-- Opening Marker --
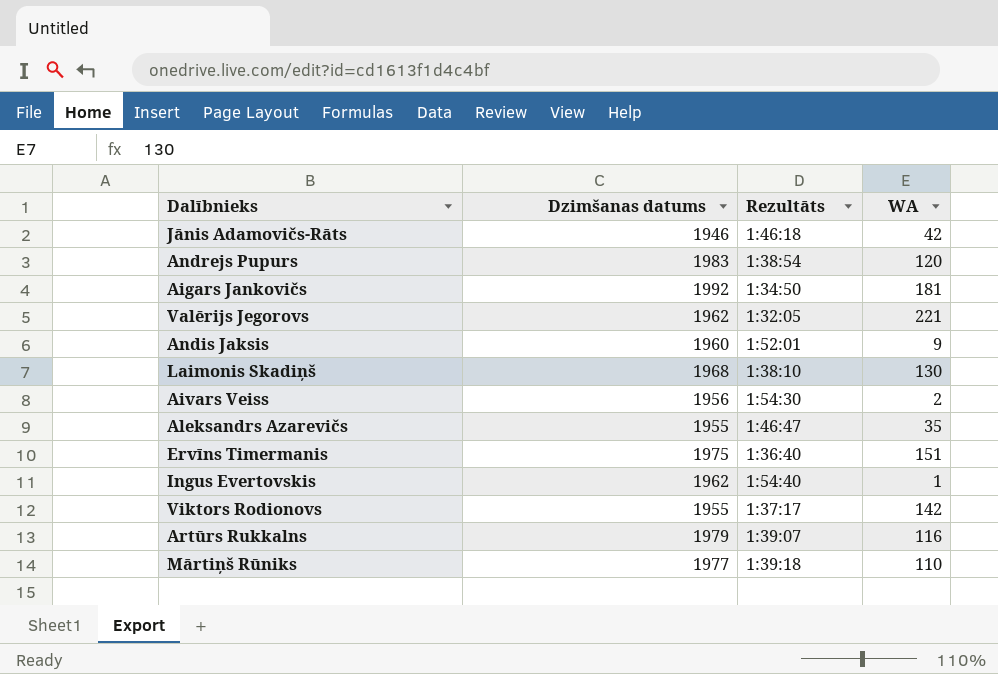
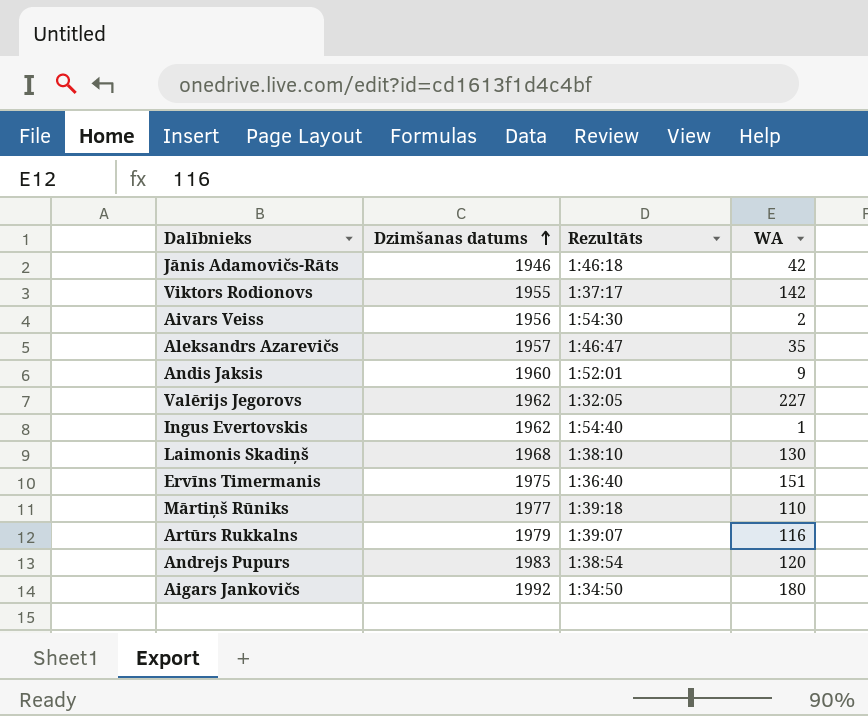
row order: none -> Dzimšanas datums ascending
Aleksandrs Azarevičs | Dzimšanas datums: 1955 -> 1957
Valērijs Jegorovs | WA: 221 -> 227
Aigars Jankovičs | WA: 181 -> 180

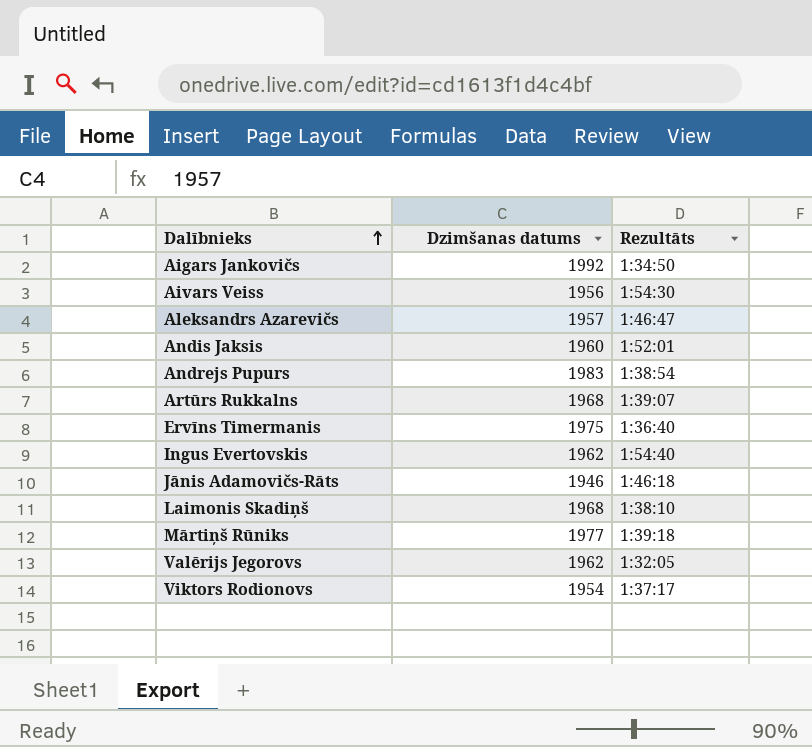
row order: Dzimšanas datums ascending -> Dalībnieks ascending
column WA | position: 4 -> none
Artūrs Rukkalns | Dzimšanas datums: 1979 -> 1968
Viktors Rodionovs | Dzimšanas datums: 1955 -> 1954

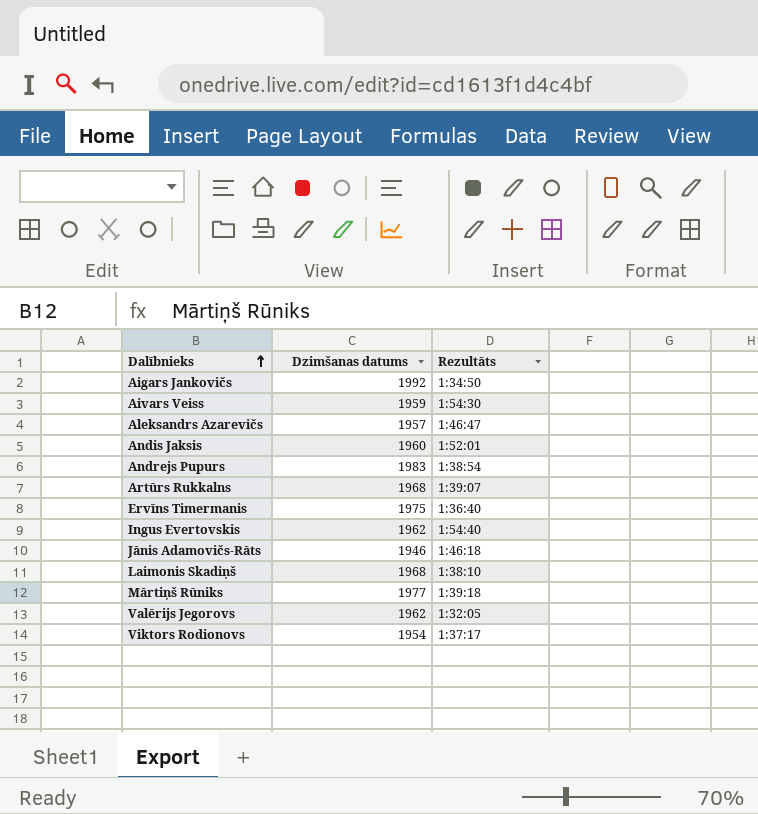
Aivars Veiss | Dzimšanas datums: 1956 -> 1959

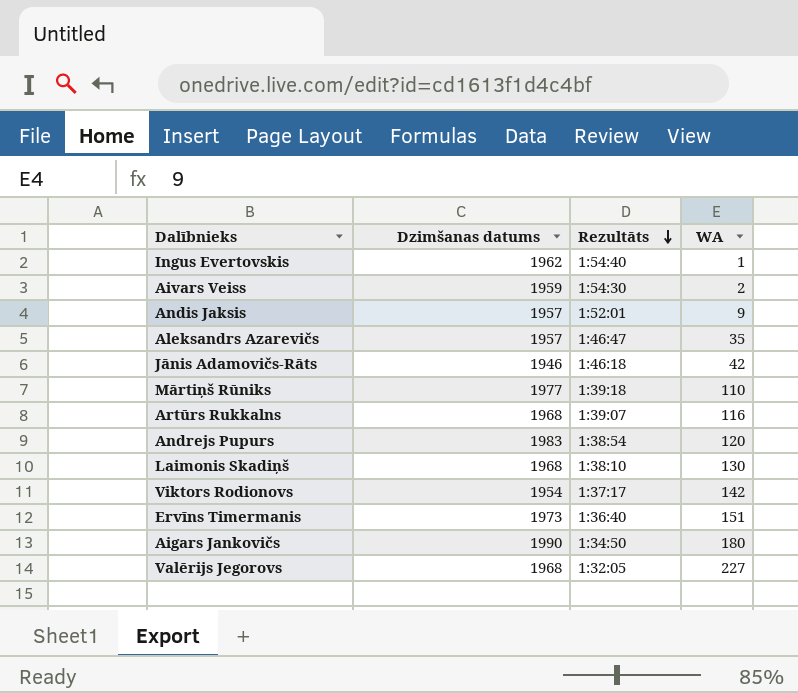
row order: Dalībnieks ascending -> Rezultāts descending
column WA | position: none -> 4
Andis Jaksis | Dzimšanas datums: 1960 -> 1957
Ervīns Timermanis | Dzimšanas datums: 1975 -> 1973
Aigars Jankovičs | Dzimšanas datums: 1992 -> 1990
Valērijs Jegorovs | Dzimšanas datums: 1962 -> 1968

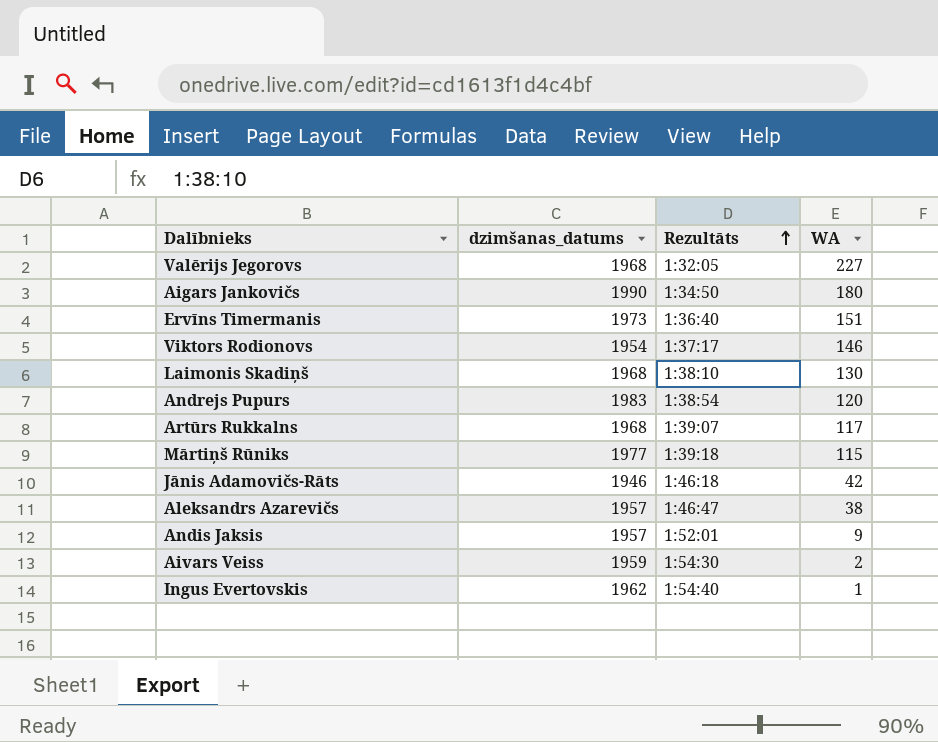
row order: Rezultāts descending -> Rezultāts ascending
column name: Dzimšanas datums -> dzimšanas_datums
Viktors Rodionovs | WA: 142 -> 146
Artūrs Rukkalns | WA: 116 -> 117
Mārtiņš Rūniks | WA: 110 -> 115
Aleksandrs Azarevičs | WA: 35 -> 38

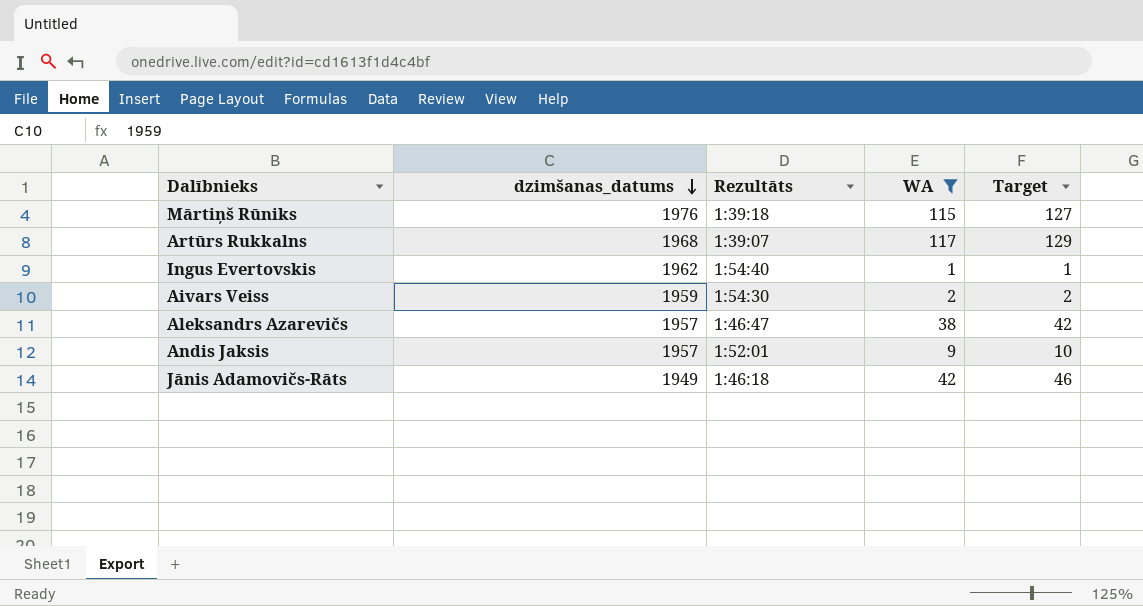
filter: none -> WA <= 117
row order: Rezultāts ascending -> dzimšanas_datums descending
column Target | formula: none -> [WA] * 1.1
Mārtiņš Rūniks | dzimšanas_datums: 1977 -> 1976
Jānis Adamovičs-Rāts | dzimšanas_datums: 1946 -> 1949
-- Closing Marker --
TASK: Would you output the listing above verbatim, without its pictures?

RESPONSE TO THE TASK:
row order: none -> Dzimšanas datums ascending
Aleksandrs Azarevičs | Dzimšanas datums: 1955 -> 1957
Valērijs Jegorovs | WA: 221 -> 227
Aigars Jankovičs | WA: 181 -> 180

row order: Dzimšanas datums ascending -> Dalībnieks ascending
column WA | position: 4 -> none
Artūrs Rukkalns | Dzimšanas datums: 1979 -> 1968
Viktors Rodionovs | Dzimšanas datums: 1955 -> 1954

Aivars Veiss | Dzimšanas datums: 1956 -> 1959

row order: Dalībnieks ascending -> Rezultāts descending
column WA | position: none -> 4
Andis Jaksis | Dzimšanas datums: 1960 -> 1957
Ervīns Timermanis | Dzimšanas datums: 1975 -> 1973
Aigars Jankovičs | Dzimšanas datums: 1992 -> 1990
Valērijs Jegorovs | Dzimšanas datums: 1962 -> 1968

row order: Rezultāts descending -> Rezultāts ascending
column name: Dzimšanas datums -> dzimšanas_datums
Viktors Rodionovs | WA: 142 -> 146
Artūrs Rukkalns | WA: 116 -> 117
Mārtiņš Rūniks | WA: 110 -> 115
Aleksandrs Azarevičs | WA: 35 -> 38

filter: none -> WA <= 117
row order: Rezultāts ascending -> dzimšanas_datums descending
column Target | formula: none -> [WA] * 1.1
Mārtiņš Rūniks | dzimšanas_datums: 1977 -> 1976
Jānis Adamovičs-Rāts | dzimšanas_datums: 1946 -> 1949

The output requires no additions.